Assignment: From the entries that follow, copy each line containing the word "如果预检查失败".

*** Working data ***

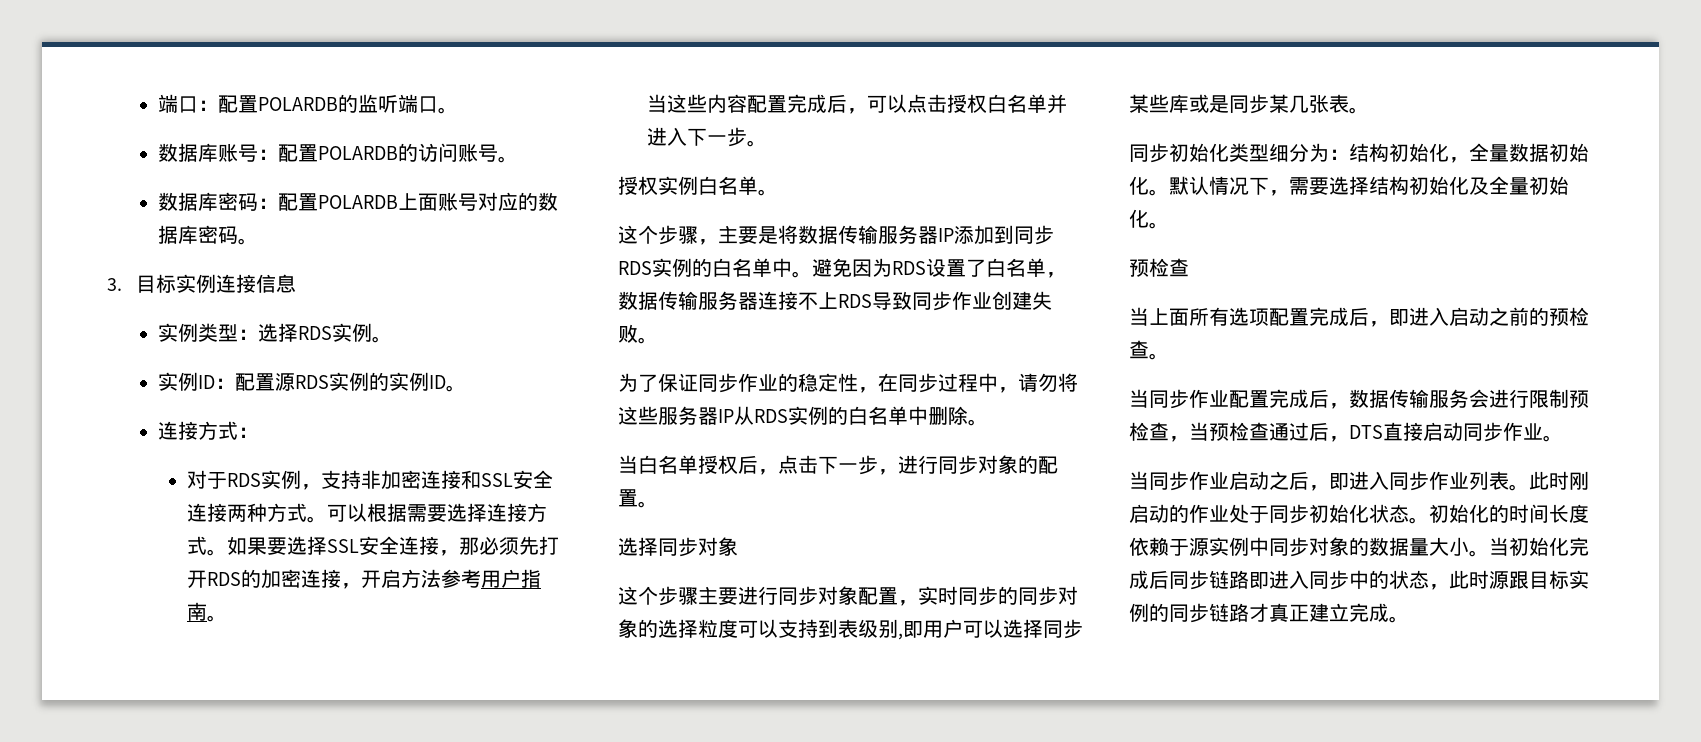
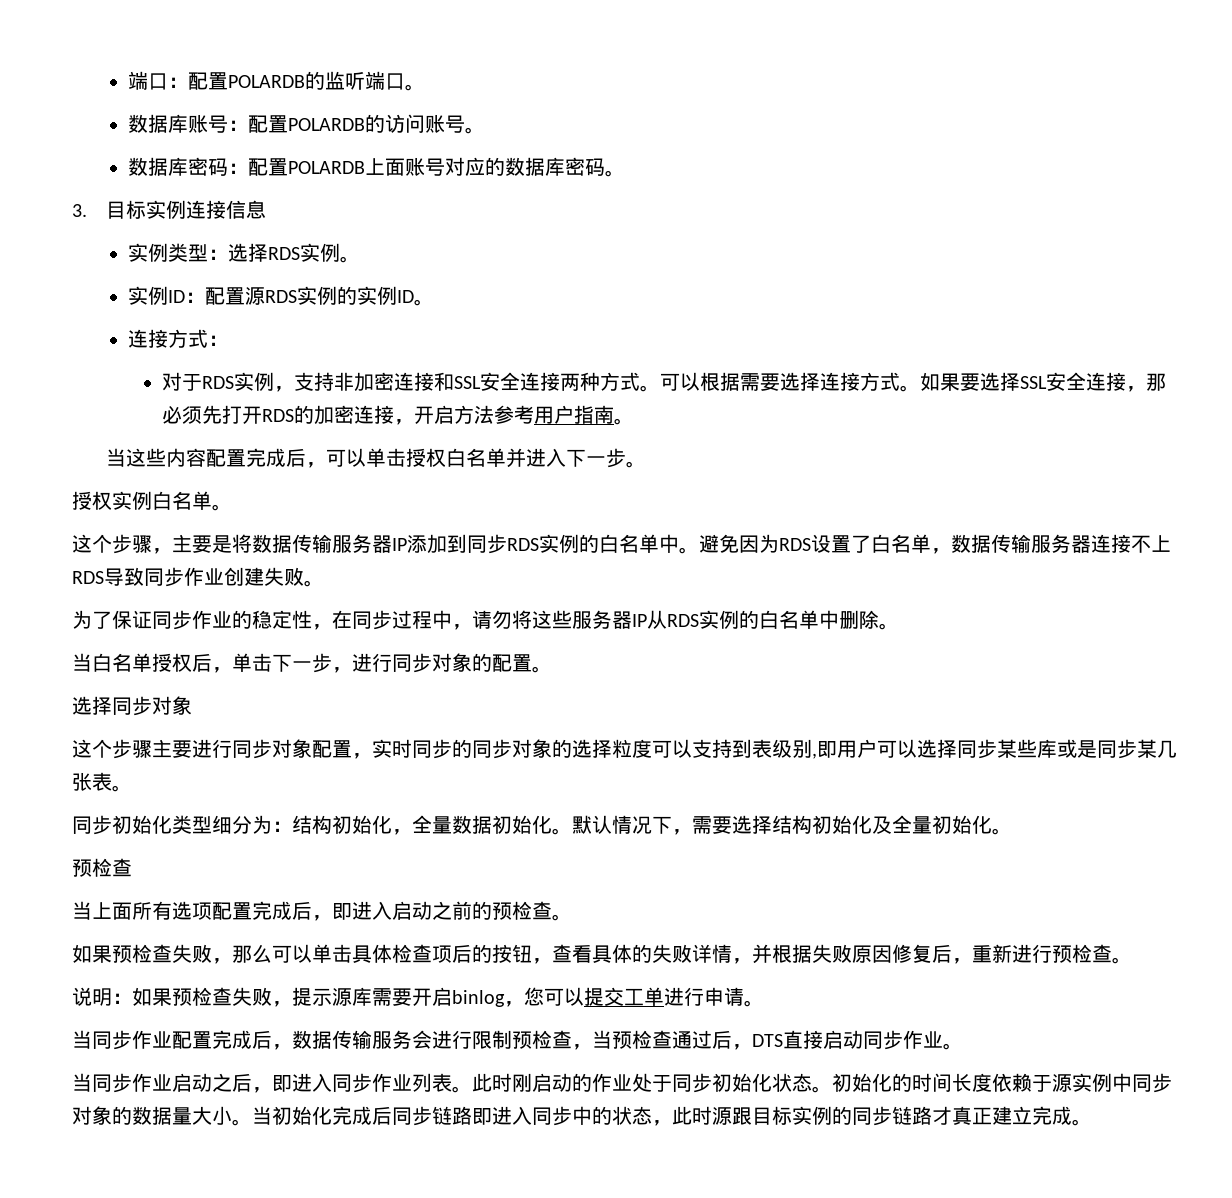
- 当这些内容配置完成后，可以点击授权白名单并进入下一步。
+ 当这些内容配置完成后，可以单击授权白名单并进入下一步。
- 当白名单授权后，点击下一步，进行同步对象的配置。
+ 当白名单授权后，单击下一步，进行同步对象的配置。
+ 如果预检查失败，那么可以单击具体检查项后的按钮，查看具体的失败详情，并根据失败原因修复后，重新进行预检查。
+ 说明：如果预检查失败，提示源库需要开启binlog，您可以提交工单进行申请。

*** End of Working data ***

Solution to this task:
+ 如果预检查失败，那么可以单击具体检查项后的按钮，查看具体的失败详情，并根据失败原因修复后，重新进行预检查。
+ 说明：如果预检查失败，提示源库需要开启binlog，您可以提交工单进行申请。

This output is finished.